US Border Patrol Cmdr. Gregory Bovino (C) walks through a department store in St. Paul, Minnesota, June 14, 2026.
A Venezuelan migrant sits inside a cell at CECOT prison in Tecoluca, El Salvador, June 14, 2026.
The global human rights system is in peril. Under relentless pressure from US President Donald Trump, and persistently undermined by China and Russia, the rules-based international order is being crushed, threatening to take with it the architecture human rights defenders have come to rely on to advance norms and protect freedoms. To defy this trend, governments that still value human rights, alongside social movements, civil society, and international institutions, need to form a strategic alliance to push back.
To be fair, the downward spiral predated Trump’s reelection. The democratic wave that began over 50 years ago has given way to what scholars term a “democratic recession.” Democracy is now back to 1985 levels according to some metrics, with 72 percent of the world’s population now living under autocracy. Russia and China are less free today than 20 years ago. And so is the United States.

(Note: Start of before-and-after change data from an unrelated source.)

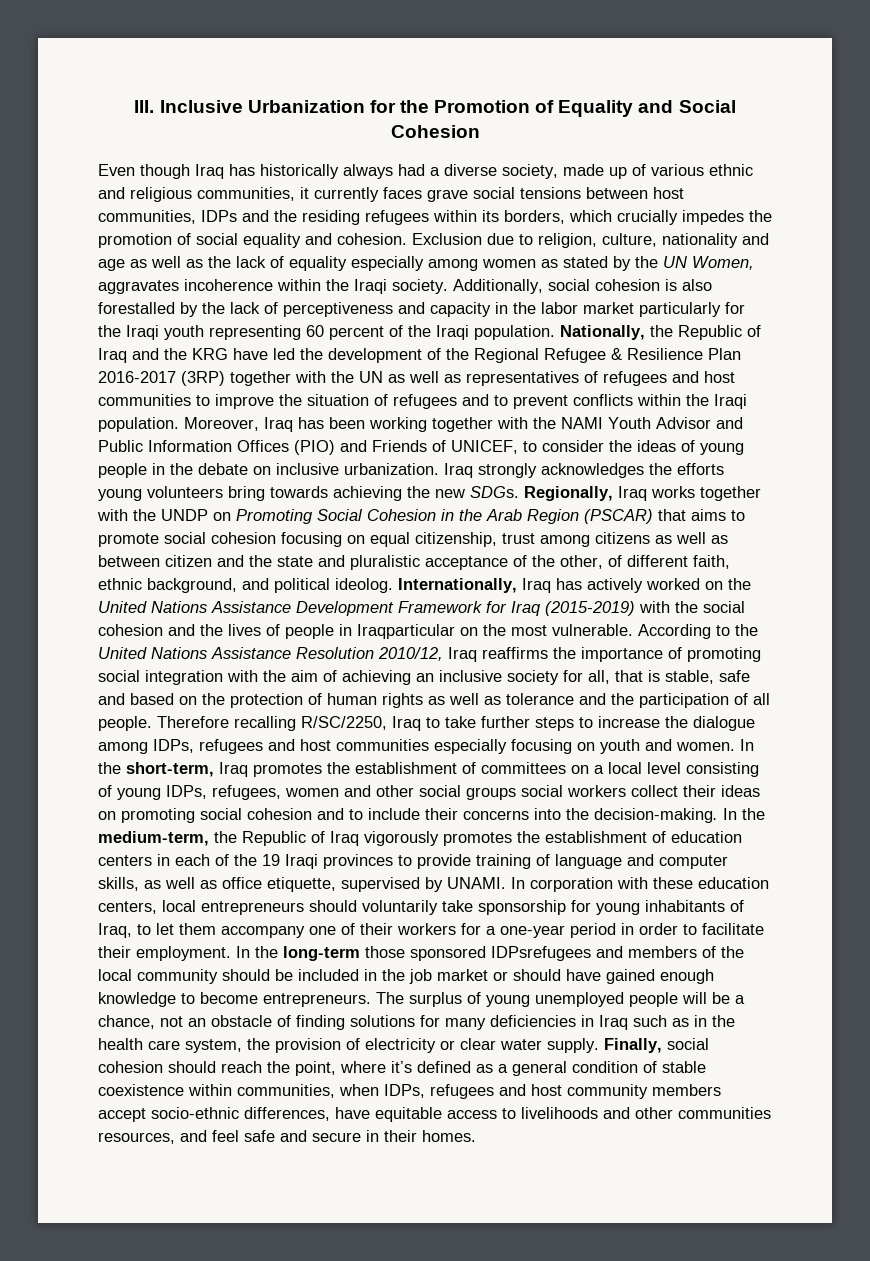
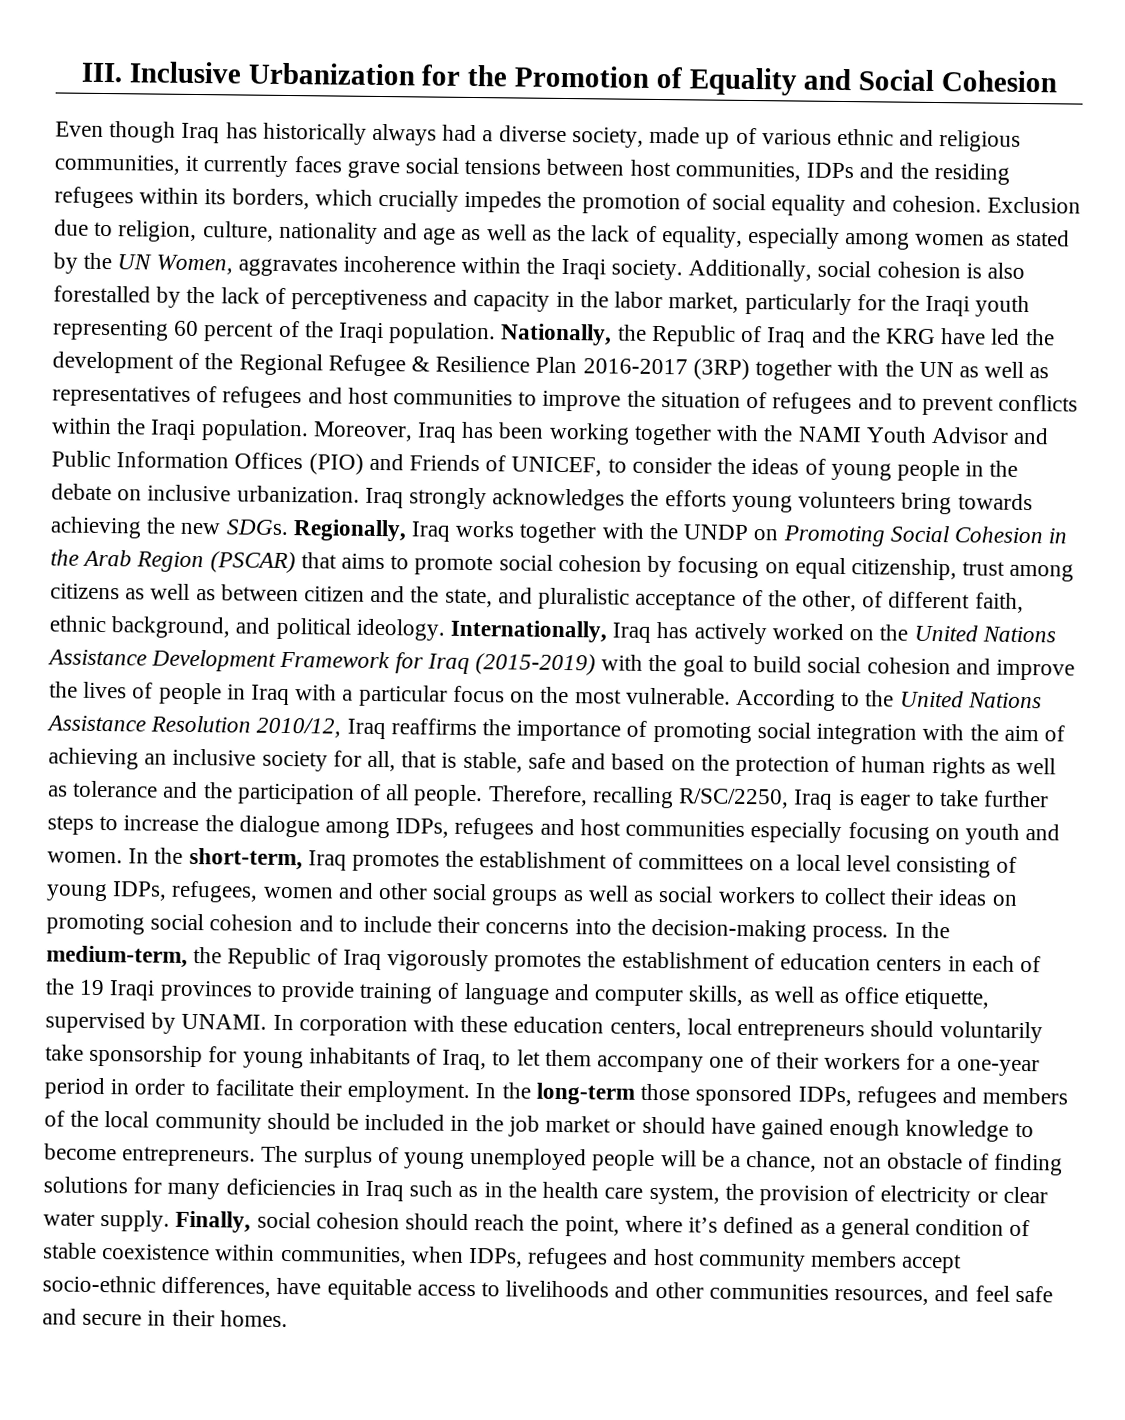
- Exclusion due to religion, culture, nationality and age as well as the lack of equality especially among women as stated by the UN Women, aggravates incoherence within the Iraqi society.
+ Exclusion due to religion, culture, nationality and age as well as the lack of equality, especially among women as stated by the UN Women, aggravates incoherence within the Iraqi society.
- Additionally, social cohesion is also forestalled by the lack of perceptiveness and capacity in the labor market particularly for the Iraqi youth representing 60 percent of the Iraqi population.
+ Additionally, social cohesion is also forestalled by the lack of perceptiveness and capacity in the labor market, particularly for the Iraqi youth representing 60 percent of the Iraqi population.
- Regionally, Iraq works together with the UNDP on Promoting Social Cohesion in the Arab Region (PSCAR) that aims to promote social cohesion focusing on equal citizenship, trust among citizens as well as between citizen and the state and pluralistic acceptance of the other, of different faith, ethnic background, and political ideolog.
+ Regionally, Iraq works together with the UNDP on Promoting Social Cohesion in the Arab Region (PSCAR) that aims to promote social cohesion by focusing on equal citizenship, trust among citizens as well as between citizen and the state, and pluralistic acceptance of the other, of different faith, ethnic background, and political ideology.
- Internationally, Iraq has actively worked on the United Nations Assistance Development Framework for Iraq (2015-2019) with the social cohesion and the lives of people in Iraqparticular on the most vulnerable.
+ Internationally, Iraq has actively worked on the United Nations Assistance Development Framework for Iraq (2015-2019) with the goal to build social cohesion and improve the lives of people in Iraq with a particular focus on the most vulnerable.
- Therefore recalling R/SC/2250, Iraq to take further steps to increase the dialogue among IDPs, refugees and host communities especially focusing on youth and women.
+ Therefore, recalling R/SC/2250, Iraq is eager to take further steps to increase the dialogue among IDPs, refugees and host communities especially focusing on youth and women.
- In the short-term, Iraq promotes the establishment of committees on a local level consisting of young IDPs, refugees, women and other social groups social workers collect their ideas on promoting social cohesion and to include their concerns into the decision-making.
+ In the short-term, Iraq promotes the establishment of committees on a local level consisting of young IDPs, refugees, women and other social groups as well as social workers to collect their ideas on promoting social cohesion and to include their concerns into the decision-making process.
- In the long-term those sponsored IDPsrefugees and members of the local community should be included in the job market or should have gained enough knowledge to become entrepreneurs.
+ In the long-term those sponsored IDPs, refugees and members of the local community should be included in the job market or should have gained enough knowledge to become entrepreneurs.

Of course, democracy is not a panacea for human rights violations; the US and other longtime democracies have their own histories of colonial crimes, racism, abusive justice systems, and wartime atrocities. More recently, authoritarian leaders have exploited public mistrust and anger to win elections and then dismantled the very institutions that brought them to power. Democratic institutions are crucial to represent the will of the people and keep power in check. It’s no surprise that whenever democracy is undermined, rights are too, as evident in recent years in India, Türkiye, the Philippines, El Salvador, and Hungary.
FIRST: The Momentum Movement’s parliamentary representative David Bedo and independent member of parliament Akos Hadhazy protest against a law that bans Pride marches in Hungary and imposes fines on organizers and attendees of such events, Budapest, June 14, 2026. © 2025 Marton Monus/Reuters; SECOND: University students confront riot police in Istanbul’s Beşiktaş district following the arrest of Istanbul Mayor Ekrem İmamoğlu, June 14, 2026. © 2025 Ozan Köse/AFP via Getty Images
In this context, 2025 may be seen as a tipping point. In just 12 months, the Trump administration has carried out a broad assault on key pillars of US democracy and the global rules-based order, which the US, despite inconsistencies, was, with other states, instrumental in helping to establish.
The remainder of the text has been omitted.